Un second tour inattendu
Le candidat de gauche, Pedro Castillo, a créé la surprise en se hissant au second tour de l'élection présidentielle péruvienne, où il affrontera la candidate de droite populiste, Keiko Fujimori. Ce duel inédit oppose deux visions radicalement différentes de l'avenir du pays.
Une campagne marquée par la pandémie
La campagne électorale s'est déroulée dans un contexte de crise sanitaire et économique liée à la pandémie de Covid-19. Le Pérou a été l'un des pays les plus touchés au monde, avec un système de santé débordé et une économie en berne. Les électeurs ont exprimé leur mécontentement face à la gestion de la crise par le gouvernement sortant.
Pedro Castillo, enseignant et syndicaliste, a su capitaliser sur la colère des classes populaires et rurales. Il promet une refonte de la Constitution, une nationalisation des ressources naturelles et une augmentation des dépenses sociales. Keiko Fujimori, fille de l'ancien président Alberto Fujimori, incarne quant à elle la droite dure, avec un programme libéral sur le plan économique et autoritaire sur le plan sécuritaire.
Les enjeux du scrutin
Le second tour s'annonce serré. Les sondages donnent les deux candidats au coude-à-coude. L'enjeu est de taille pour le Pérou, qui cherche à sortir de la crise tout en préservant sa démocratie.
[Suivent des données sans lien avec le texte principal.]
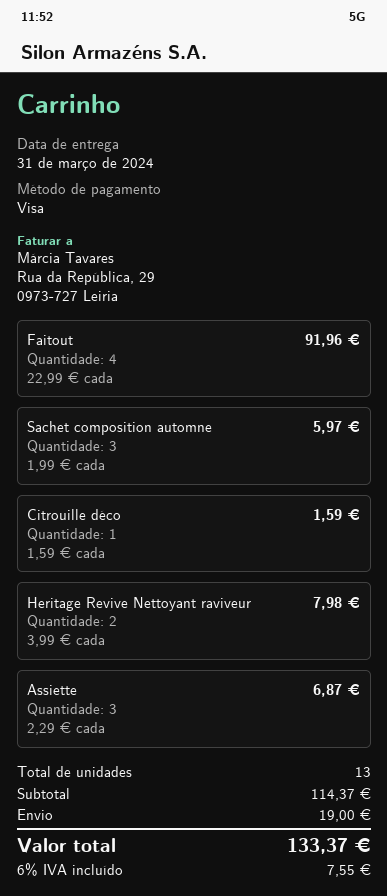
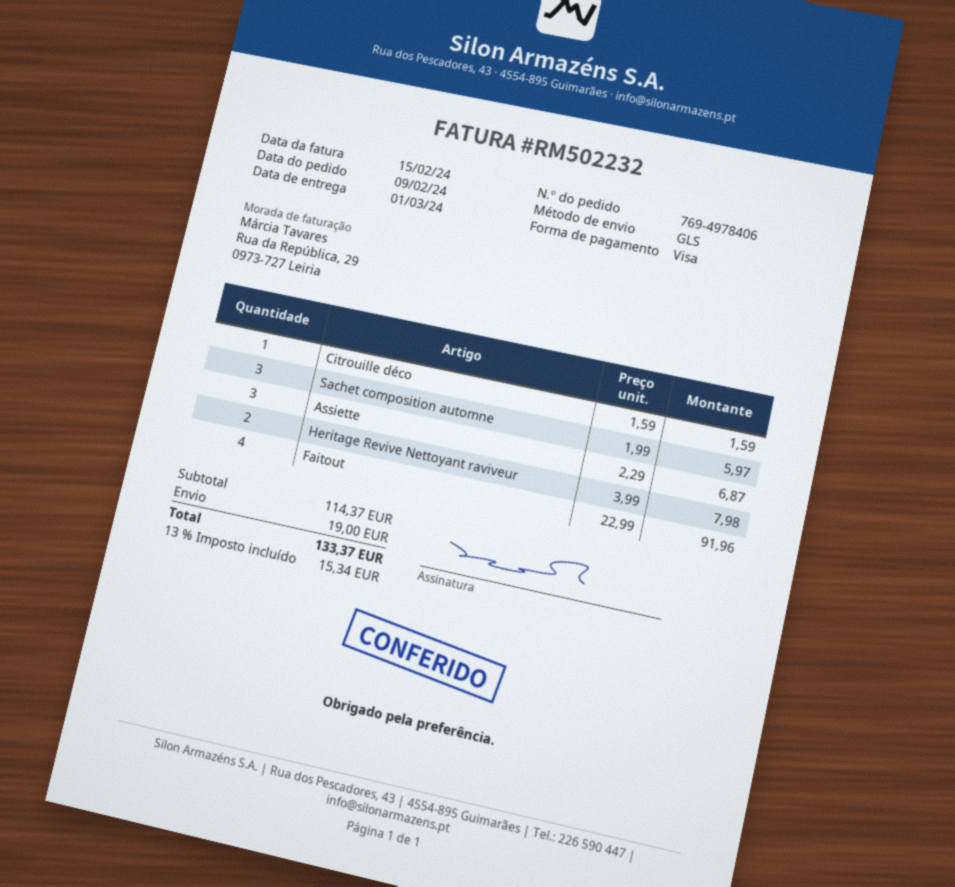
delivery date: 2024-03-31 -> 2024-03-01
tax: 6% = 7.55 -> 13% = 15.34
Les électeurs devront choisir entre un changement radical proposé par la gauche et un retour à l'ordre prôné par la droite.
La communauté internationale observe avec attention ce scrutin, qui pourrait avoir des répercussions sur l'équilibre politique en Amérique latine. Le Pérou, pays riche en ressources minières, est un acteur clé dans la région.
Les réactions
Les deux candidats ont appelé à l'unité nationale après l'annonce des résultats. Pedro Castillo a déclaré vouloir « construire un pays pour tous », tandis que Keiko Fujimori a promis de « défendre la démocratie et l'économie de marché ». Les prochains jours seront décisifs pour convaincre les électeurs indécis.